– Господи, – только и смогла сказать Валя, сидя на полу в позе поражённого покемона. – Простите. Я не специально. Хотя, если честно, не уверена.
– Это инсульт? – прохрипел он. – Или у меня галлюцинации?
– В смысле – у вас? – обиделась Валя. – Это со мной всё случилось.
Мужчина достал из кармана мятную конфету и сунул ей в ладонь.
– Возьмите. Может, поможет.
– От чего? – уточнила она.
– От жизни.
Остаток пути в метро Валя проделала, уткнувшись в телефон и молча желая провалиться под землю прямо сейчас, а не на следующей станции. Добравшись до дома, она заперлась, мысленно клянясь, что ноги её в метро больше никогда не будет.
Утро было тише, чем вчера. Ни фанфар, ни истерик, даже вибромолот не пикал. Валя проснулась с лёгким чувством, что, возможно, всё это ей приснилось – и Ваня на табурете, и падение на мужчину с конфетой, и аплодисменты санитаров.
Она лежала молча, пока не услышала голос внутри.
– Сегодня мы займёмся вокальной эротикой.
Пауза.
– Прости, чем?
– Голосом. Воздухом. Тем, что ты всегда тратишь на «Извините» и «Я просто бухгалтер». Сегодня ты будешь кашлять.
– Что?
– Кашлять, – чётко повторила Кляпа. – Но не от пыли. Не от злости. А от желания. От лёгкой, многообещающей томности. Чтобы каждый вдох говорил: «Я – дразнящая загадка с небольшим першением». Мы поставим голос, Валентина. Мы поставим дыхание. И если повезёт – кого—нибудь поставим на колени.
Валя медленно встала, пошаркала в ванную и, не включая свет, завернулась в полотенце. Постояла немного, глядя на себя в зеркало. Лицо было такое же, как вчера: усталое, замятое, с тем выражением, когда вроде бы и жива, но как будто уже давно не участвует в происходящем.

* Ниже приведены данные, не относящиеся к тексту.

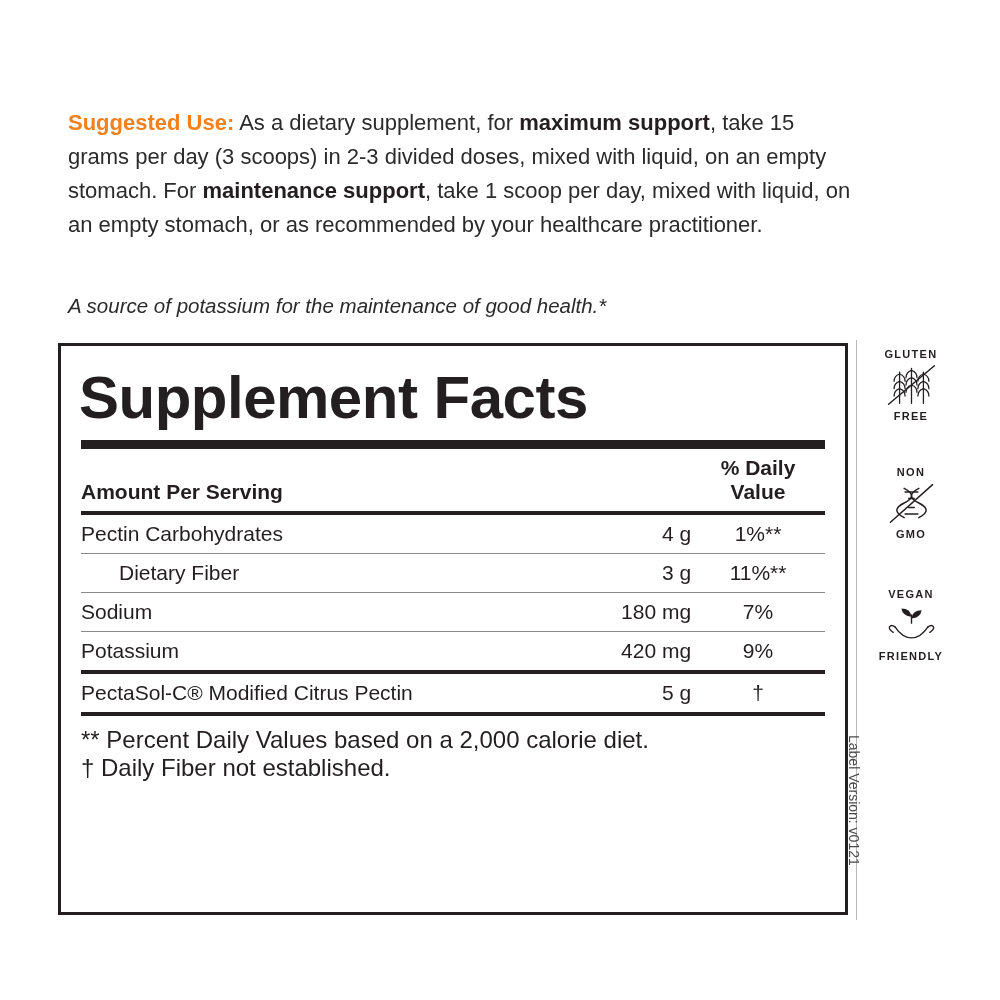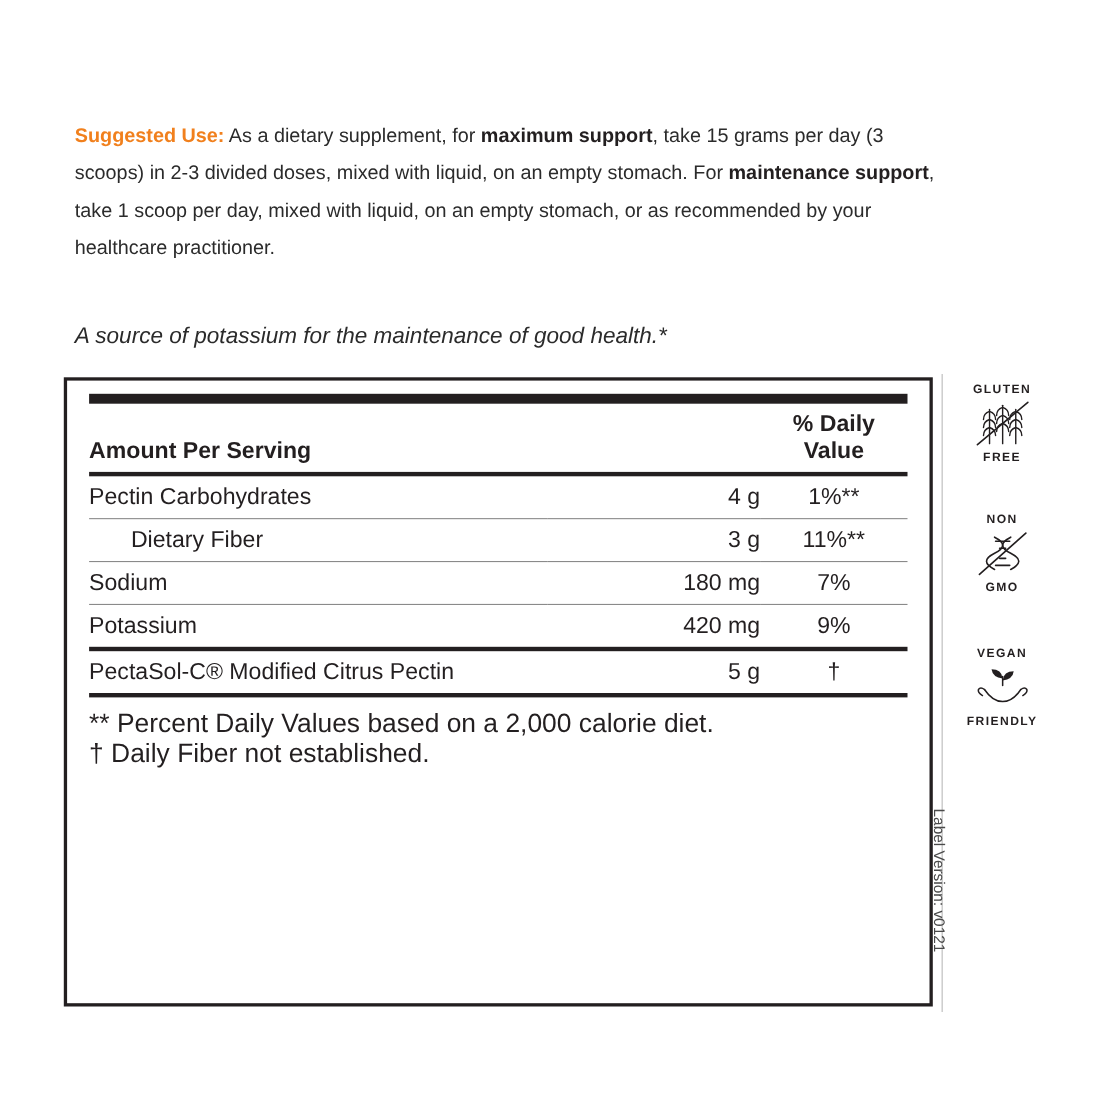--- a/index.html
+++ b/index.html
@@ -22,7 +22,7 @@
     left: 68px;
     top: 106px;
     width: 790px;
-    font-size: 18px;
+    font-size: 22px;
     line-height: 34px;
     color: #2b2b2b;
   }

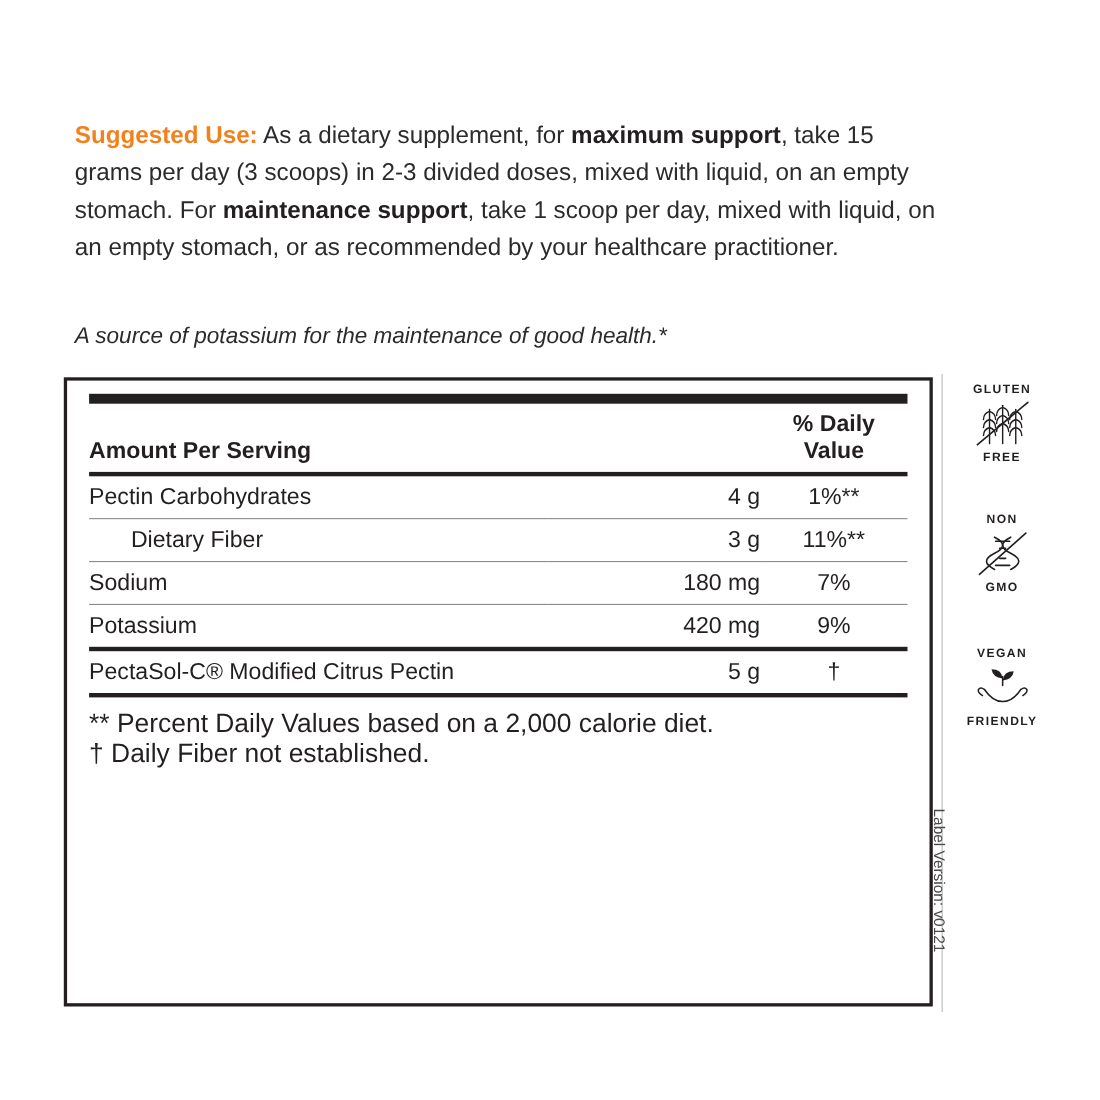--- a/index.html
+++ b/index.html
@@ -144,6 +144,7 @@
 <div class="source-note">A source of potassium for the maintenance of good health.*</div>
 
 <div class="facts">
+  <div class="facts-title">Supplement Facts</div>
 
 
   <div class="rule thick"></div>

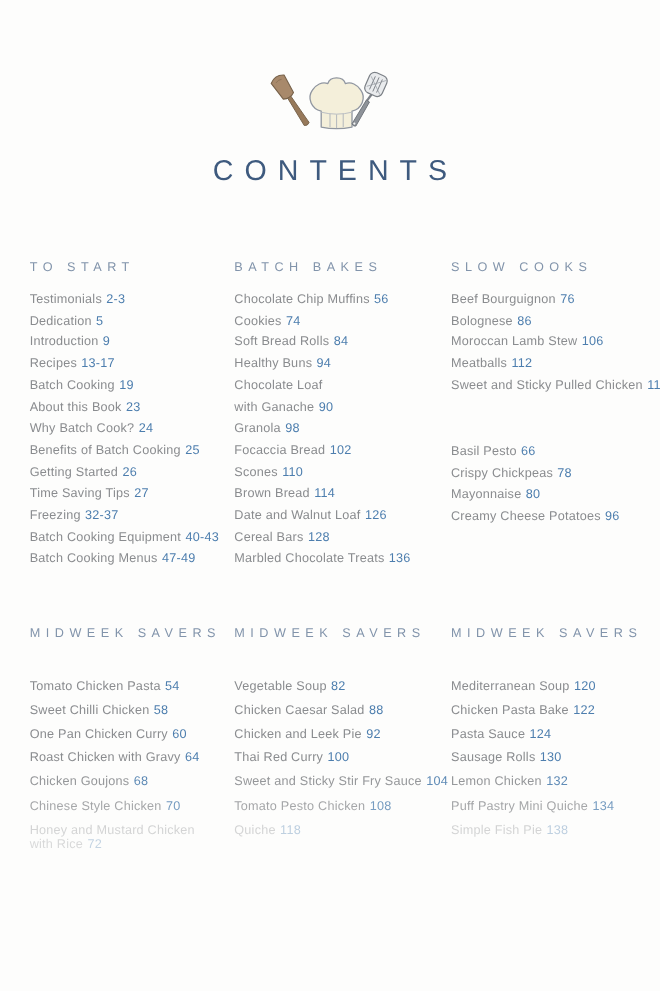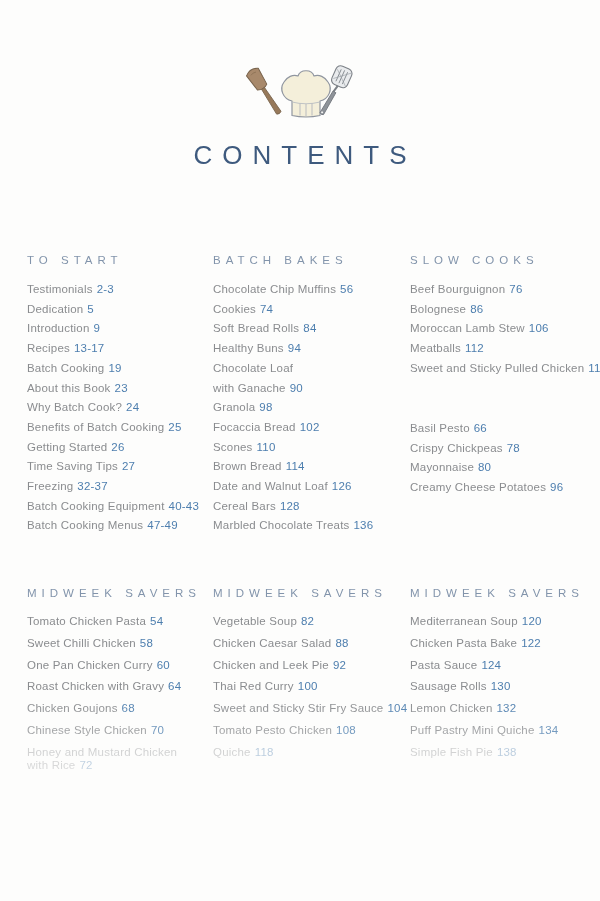--- a/index.html
+++ b/index.html
@@ -19,7 +19,7 @@
   .band{position:absolute;left:0;width:600px;}
   .band1{top:237px;}
   .band2{top:570px;}
-  .col{position:absolute;top:17px;}
+  .col{position:absolute;top:0;}
   .col1{left:27px;width:184px;}
   .col2{left:213px;width:195px;}
   .col3{left:410px;width:186px;}

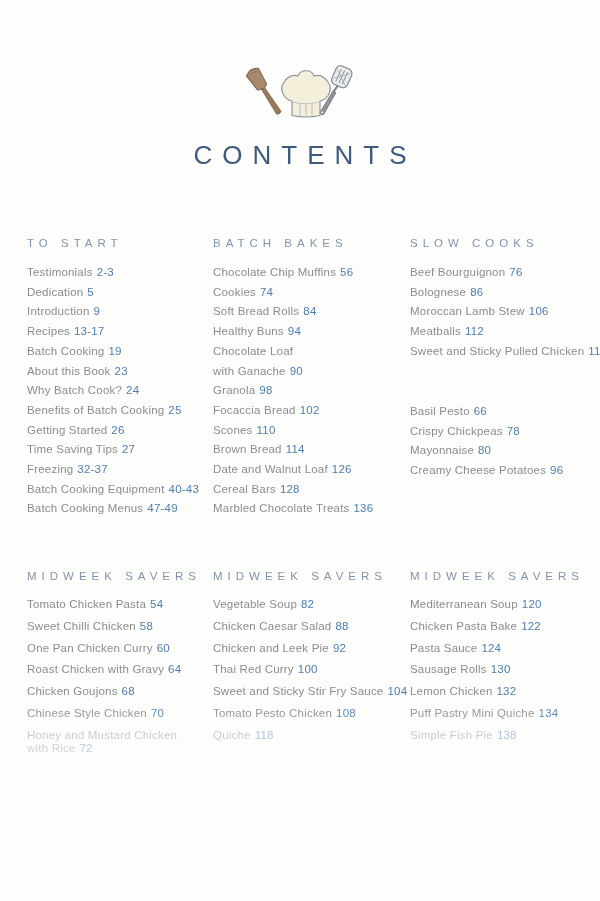--- a/index.html
+++ b/index.html
@@ -27,7 +27,7 @@
     margin:0 0 17px 0;
     font-size:11.5px;font-weight:400;letter-spacing:5px;color:#8294ab;
   }
-  .band2 .section-title{margin-bottom:16px;}
+  .band2 .section-title{margin-bottom:36px;}
   .section-spaced{margin-top:47px;}
   ul.toc-list{list-style:none;margin:0;padding:0;}
   .toc-list li{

– Начинаем, – сказала Кляпа. – Представь: ты входишь в комнату. Вокруг мужчины. Ты молчишь. Ты не улыбаешься. Ты не подмигиваешь. Ты просто кашляешь. Один раз. Мягко. Не как человек, у которого аллергия на весну, а как женщина, которая… м-м-м… интригует своей недоступной дыхательной системой.
Валя сделала вдох. Попробовала выдать нечто между «кхм» и «м-м-м», но получилось «ЫЫКХ».
Зеркало покрылось испариной. Полотенце соскользнуло с плеч. Валя закашлялась по—настоящему. Кляпа молчала, возможно, пересчитывала нейроны.
– Ты уверена, что это соблазнение? – прошептала Валя, поднимая полотенце.
– Это заготовка. Упаковка. Сырой материал. Дальше мы всё отшлифуем. Ты как… трахеальный джаз. Пока без ритма. Но с потенциалом.
Она попыталась ещё. Теперь – с придыханием. Получилось так, будто она застряла между зевком и попыткой позвать маму. Откуда—то из—за стены раздался звук: глухой, как удар тапка о стену. Через десять секунд – звонок в дверь.
Валя, обмотавшись полотенцем сильнее, выглянула в глазок. За дверью стояла соседка. В халате, с пузырьком сиропа от кашля и выражением лица, в котором смешались забота, ирония и завуалированное подозрение.
– Девочка, – начала она, – ты, похоже, серьёзно простудилась. Сухой кашель, и такой надрывный… Я тут принесла сироп, хороший, импортный. Попей. А то, не дай Бог, бронхит или воспаление пойдёт.
Валя не открыла. Просто сползла по двери на пол.
– Ну, – сказала Кляпа, – по крайней мере, у нас уже есть одна реакция. Технично? Нет. Эффектно? Более чем.
Днём они пошли в кафе. Кляпа настояла – нужно протестировать технику на открытом пространстве, среди людей, с шумом, запахами и живыми реакциями. Валя выбрала столик у окна, заказала чай с лимоном и села, глядя в меню, как будто пыталась вычитать оттуда смысл жизни.
– Готова? – шептала Кляпа. – Глубокий вдох. Спокойствие. Ты – чих, превращённый в искусство. Не забывай про глаза. И не забывай про шею. Лёгкий наклон, как будто ты не кашляешь, а передаёшь миру флюид.